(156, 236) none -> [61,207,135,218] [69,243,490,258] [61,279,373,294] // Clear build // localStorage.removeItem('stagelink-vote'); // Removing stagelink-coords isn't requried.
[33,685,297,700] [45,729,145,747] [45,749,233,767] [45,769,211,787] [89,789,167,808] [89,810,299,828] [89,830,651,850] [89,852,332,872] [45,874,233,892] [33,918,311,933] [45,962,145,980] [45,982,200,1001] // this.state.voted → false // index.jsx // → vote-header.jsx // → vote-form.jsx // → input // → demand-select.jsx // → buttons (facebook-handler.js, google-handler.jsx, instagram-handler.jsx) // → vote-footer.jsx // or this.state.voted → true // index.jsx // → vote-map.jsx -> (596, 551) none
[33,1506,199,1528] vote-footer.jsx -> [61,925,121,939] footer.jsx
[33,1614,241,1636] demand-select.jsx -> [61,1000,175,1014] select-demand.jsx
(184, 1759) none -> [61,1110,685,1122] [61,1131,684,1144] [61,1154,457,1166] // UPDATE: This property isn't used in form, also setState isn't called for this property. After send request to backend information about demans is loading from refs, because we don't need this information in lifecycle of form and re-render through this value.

───

Task instructions:
Transcribe each record exactly. Leave nothing out.

Worked solution:
(156, 236) none -> [61,207,135,218] [69,243,490,258] [61,279,373,294] // Clear build // localStorage.removeItem('stagelink-vote'); // Removing stagelink-coords isn't requried.
[33,685,297,700] [45,729,145,747] [45,749,233,767] [45,769,211,787] [89,789,167,808] [89,810,299,828] [89,830,651,850] [89,852,332,872] [45,874,233,892] [33,918,311,933] [45,962,145,980] [45,982,200,1001] // this.state.voted → false // index.jsx // → vote-header.jsx // → vote-form.jsx // → input // → demand-select.jsx // → buttons (facebook-handler.js, google-handler.jsx, instagram-handler.jsx) // → vote-footer.jsx // or this.state.voted → true // index.jsx // → vote-map.jsx -> (596, 551) none
[33,1506,199,1528] vote-footer.jsx -> [61,925,121,939] footer.jsx
[33,1614,241,1636] demand-select.jsx -> [61,1000,175,1014] select-demand.jsx
(184, 1759) none -> [61,1110,685,1122] [61,1131,684,1144] [61,1154,457,1166] // UPDATE: This property isn't used in form, also setState isn't called for this property. After send request to backend information about demans is loading from refs, because we don't need this information in lifecycle of form and re-render through this value.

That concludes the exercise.